Pubs: time, please, for the ties that bind

A barman pulls a pint of beer in a pub in Liverpool
A barman pulls a pint of beer in a pub in Liverpool. Photograph: Phil Noble/Reuters

There will be “serious unintended consequences,” warned Simon Townsend, chief executive of pub owner Enterprise Inns. The effect on his shareholders was certainly severe – 17% went off the share price in the first gulp as MPs voted, in effect, to abolish the “beer tie” that forces tenants to buy their beer from their landlord.

Townsend was talking about “widespread pub closures, significant job losses and reduced investment in the sector”. The trade body, the British Beer and Pub Association, cited the government’s own research to claim that 1,400 more pubs will close and 7,000 jobs will be lost.

Actually, the report in question (from London Economics) spoke about “700-1,400” pub closures and “3,700-7,000” job losses, which more fairly reflects the fact that nobody really knows what reform will produce, assuming the measure is actually passed into law.

Tied tenants will get the option to negotiate a contract where they pay “market rent” on the pub. What is a market rent? Is it rent for the use of the property only as a pub? Or can Enterprise, Punch Taverns and other big landlords first tout their property to Tesco or Sainsbury’s as a convenience store? As Deutsche Bank’s Geoff Collyer pointed out, Enterprise has “the nuclear option” of turning itself into a pure property company, or real estate investment trust.

It is easier to explain how the pub companies made themselves so unpopular with so many tenants and now MPs, including those rebel Tories who spy a bad case of crony capitalism. In short, the law of unintended consequences was also at work when Enterprise and Punch Taverns loaded themselves up with towering levels of debt more than a decade ago.
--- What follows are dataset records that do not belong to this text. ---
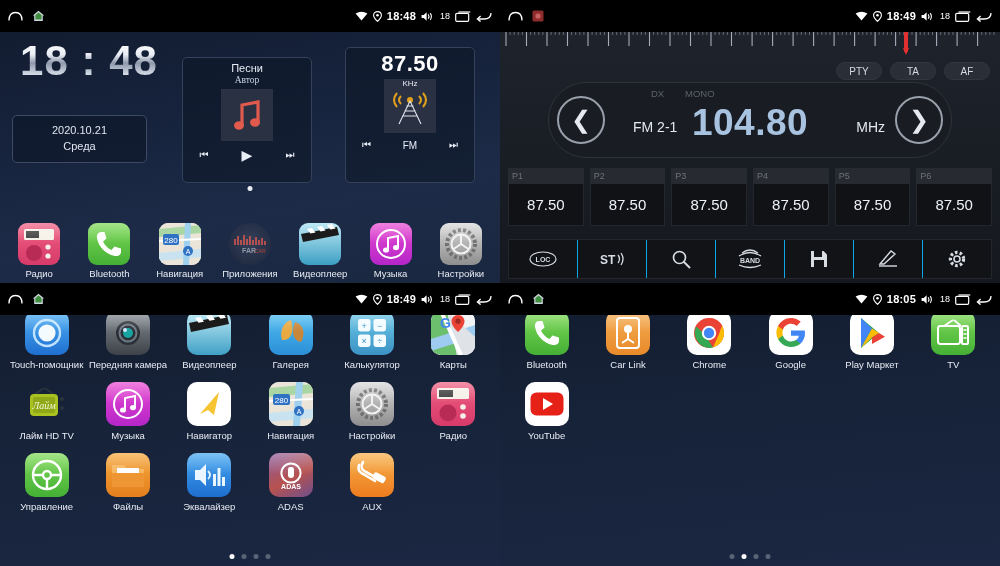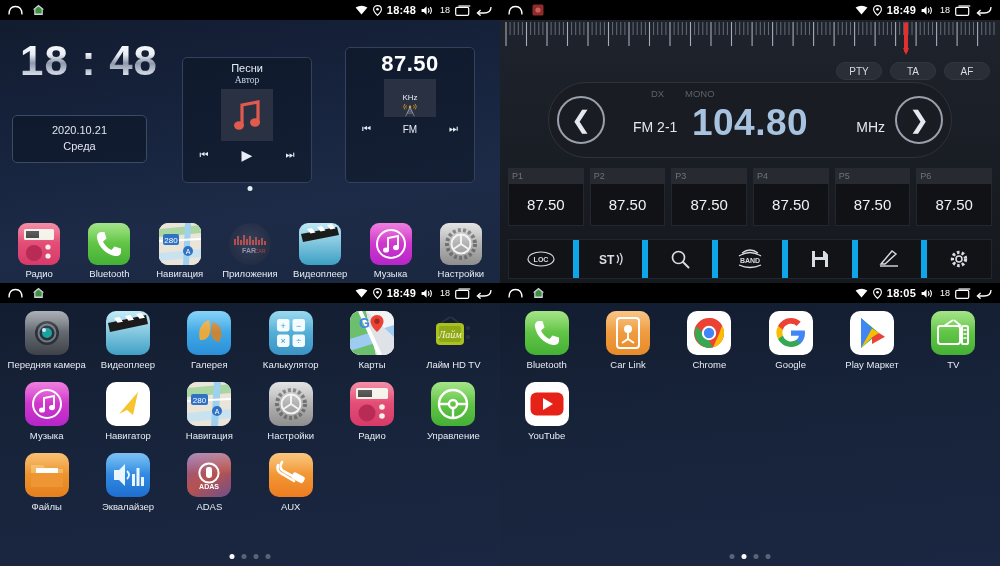--- a/index.html
+++ b/index.html
@@ -20,7 +20,7 @@
 
   
   .statusbar {
-    position: absolute; top: 0; left: 0; right: 0; height: 20px;
+    position: absolute; top: 0; left: 0; right: 0; height: 32px;
     background: #000; display: flex; align-items: center;
     padding: 0 8px; z-index: 20;
   }

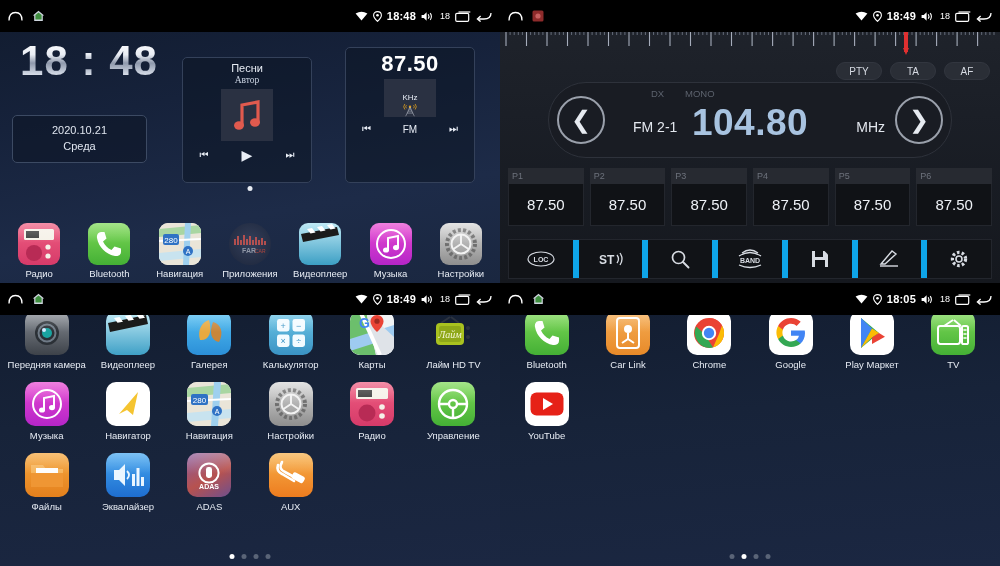--- a/index.html
+++ b/index.html
@@ -73,9 +73,9 @@
     margin-top: 3px; letter-spacing: .5px;
   }
   .w-tower {
-    width: 52px; height: 38px; margin: 2px auto 0; background: #2a3142;
+    width: 52px; height: 54px; margin: 2px auto 0; background: #2a3142;
     display: flex; flex-direction: column; align-items: center; justify-content: flex-start;
-    padding-top: 14px;
+    padding-top: 0;
   }
   .w-khz { color: #e9eef6; font-size: 8px; }
 

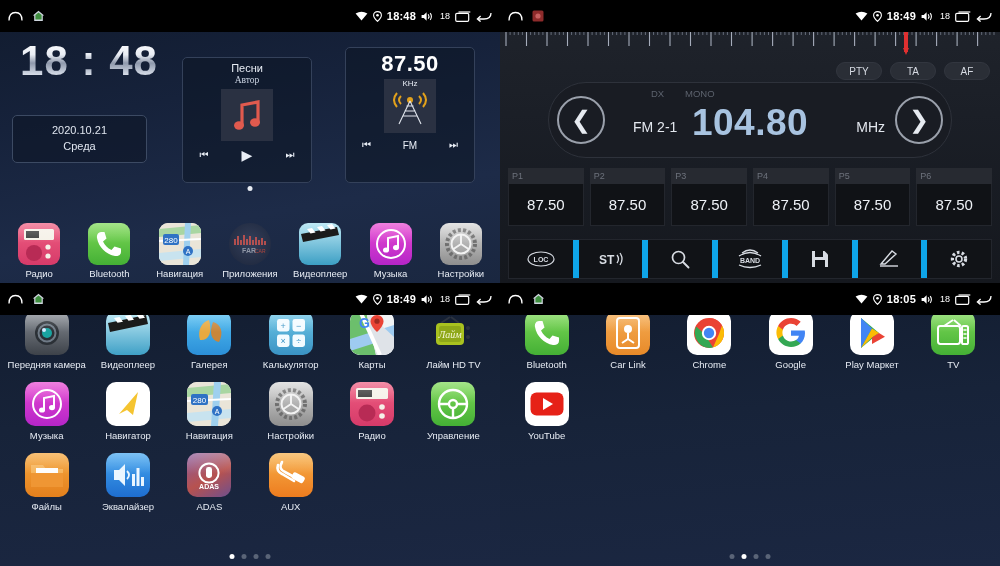--- a/index.html
+++ b/index.html
@@ -161,7 +161,7 @@
   }
   .tb-btn {
     flex: 1; height: 100%; display: flex; align-items: center; justify-content: center;
-    color: #dfe3ea; border-right: 6px solid #0ea5e9;
+    color: #dfe3ea; border-right: 1px solid #0ea5e9;
   }
   .tb-btn:last-child { border-right: none; }
 

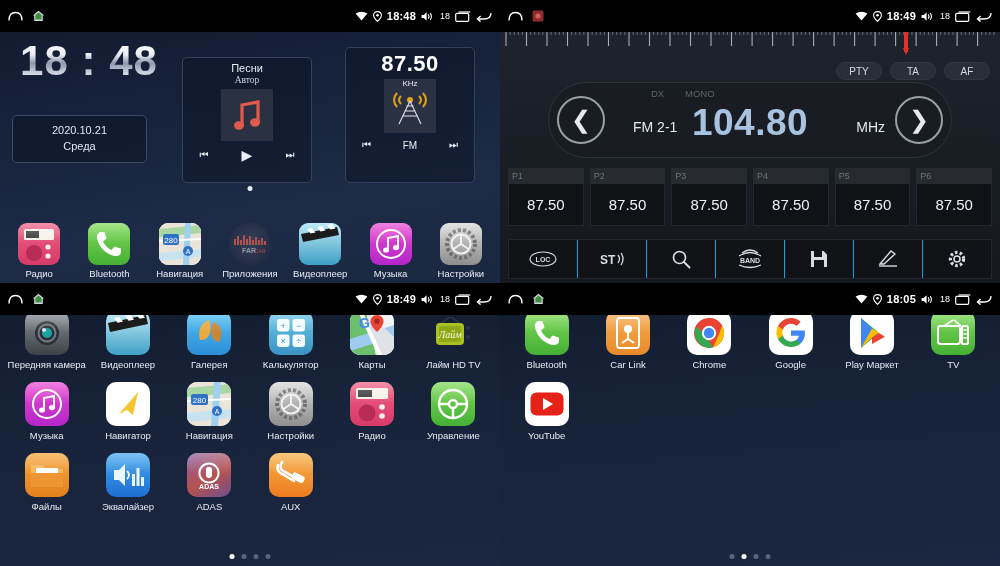--- a/index.html
+++ b/index.html
@@ -740,6 +740,15 @@
     <div class="drawer-body">
       <div class="app-grid">
 
+        <div class="app-cell">
+          <div class="app-icon gloss" style="background:linear-gradient(180deg,#4fb0f5,#1f6fd0);">
+            <svg width="30" height="30" viewBox="0 0 30 30">
+                <circle cx="15" cy="15" r="13" fill="none" stroke="#bfe3ff" stroke-width="2.4"></circle>
+                <circle cx="15" cy="15" r="8.6" fill="#f4fbff"></circle>
+              </svg>
+          </div>
+          <div class="app-label">Touch-помощник</div>
+        </div>
 
         <div class="app-cell">
           <div class="app-icon gloss" style="background:linear-gradient(180deg,#8a8f97,#3d4249);">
When disasters struck the industry (the smoking ban, cheap supermarket booze, recession), tenants were too often left exposed. Many found themselves earning a pittance as the pubcos concentrated on serving their bondholders and salvaging something for their shareholders. Too much money went out the top of this industry; too little was invested at the bottom; and too many pubs struggled to compete with other attractions.

That’s the last decade’s story, the industry would argue. It is true that the pubcos have been bludgeoned into offering more support for tenants and various codes of good practice have been introduced. And it is also the case that tenants sign these “beer tie” contracts freely, knowing they will be paying above the odds for beer in exchange for a sub-market rent.

Even so, the death of the tie – if it happens – seems an intelligent way to proceed, whatever the uncertainties. Allowing purer market forces to decide rental levels and the price of beer-supply contracts will shake things up. It’s a more transparent way to live. The pubco era produced a dispiriting experiment in financial engineering. Let’s see what more freedom for pub tenants brings.

Challenging mail

At headline level, life looks a grind for Royal Mail. Revenues advanced by only 2% in the first half of this year. Now here goes Amazon, building its own delivery network.

That development has jolted the idea that Royal Mail would get an easy ride on the back of the rise of online shopping. Amazon is so big that its move in-house means the “addressable market” in parcels, as Royal Mail chief executive Moya Greene phrases it, will increase by only 1%-2% for the next couple of years. That probably also means stiffer price competition.

Meanwhile, on the letters side, Greene continues to grumble about “cherry-picking” by TNT’s Whistl operation, whose grasp of geography is better than its command of spelling. You’ll find its postmen only in densely populated cities.

Should Royal Mail shareholders be depressed, then? And should the business secretary, Vince Cable, congratulate himself on a well-executed privatisation now that Royal Mail’s share price is “only” 30% above the sale price?

Cable can certainly claim the pricing was fairer than it looked, but let’s see what the independent report says about the process of privatisation. It is yet to be explained properly why pricing power was surrendered to long-term “cornerstone” investors who banked their winnings at the first opportunity.

But those Royal Mail investors still on the register should not despair. Aside from Amazon, the script is as previously advertised: productivity is improving, a lid is being kept on costs, the company’s dominance in parcels is essentially unaltered and there is cash to spend on technology.

On a five-year view, Greene should succeed in achieving higher profit margins. The half-year advance was small – from 6% to 6.2% at the “underlying” level. But when your turnover is £9bn a year, fractions count.

And, on letters, the regulator Ofcom is duty-bound to blow the whistl before Royal Mail’s obligation to deliver to every UK address at a uniform price comes under threat.

True long-term investors, one suspects, won’t be alarmed by yesterday’s 8% fall in the share price.